EXERCISE DIRECTIONS: All records below should be repeated exactly, with the pictures left out.

+--

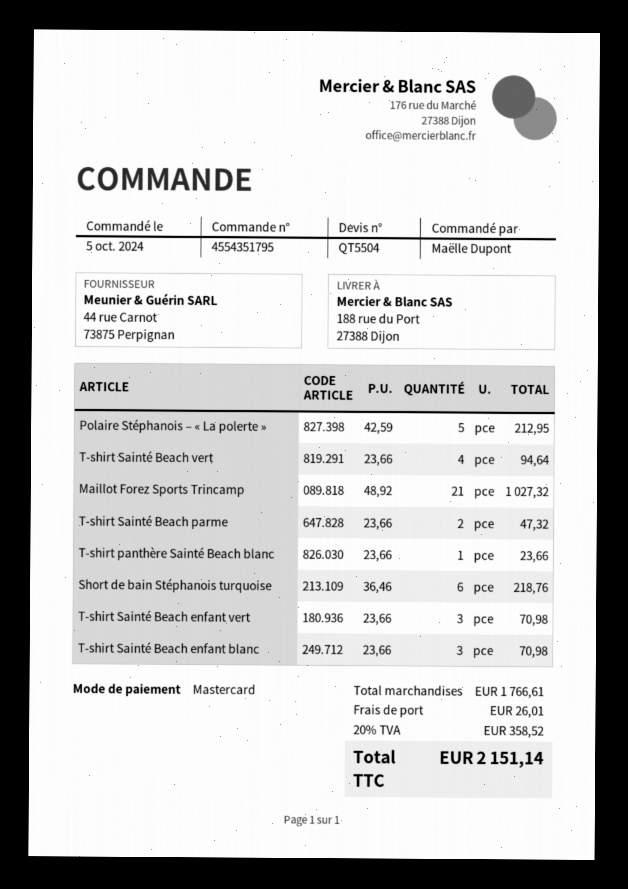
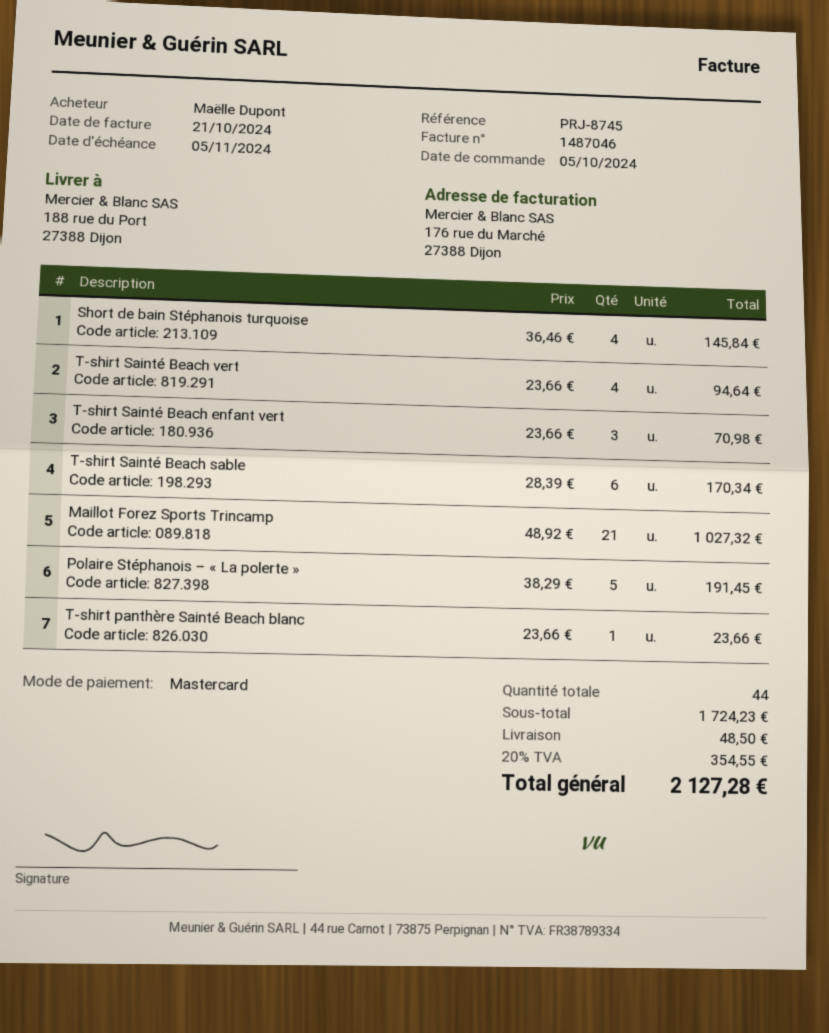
Polaire Stéphanois – « La polerte »: 5 x 42.59 = 212.95 -> 5 x 38.29 = 191.45
T-shirt Sainté Beach parme: 2 x 23.66 = 47.32 -> none
Short de bain Stéphanois turquoise: 6 x 36.46 = 218.76 -> 4 x 36.46 = 145.84
T-shirt Sainté Beach enfant blanc: 3 x 23.66 = 70.98 -> none
T-shirt Sainté Beach sable: none -> 6 x 28.39 = 170.34
subtotal: 1766.61 -> 1724.23
shipping: 26.01 -> 48.50
tax: 20% = 358.52 -> 20% = 354.55
total: 2151.14 -> 2127.28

+--

ANSWER FOR THIS EXERCISE:
Polaire Stéphanois – « La polerte »: 5 x 42.59 = 212.95 -> 5 x 38.29 = 191.45
T-shirt Sainté Beach parme: 2 x 23.66 = 47.32 -> none
Short de bain Stéphanois turquoise: 6 x 36.46 = 218.76 -> 4 x 36.46 = 145.84
T-shirt Sainté Beach enfant blanc: 3 x 23.66 = 70.98 -> none
T-shirt Sainté Beach sable: none -> 6 x 28.39 = 170.34
subtotal: 1766.61 -> 1724.23
shipping: 26.01 -> 48.50
tax: 20% = 358.52 -> 20% = 354.55
total: 2151.14 -> 2127.28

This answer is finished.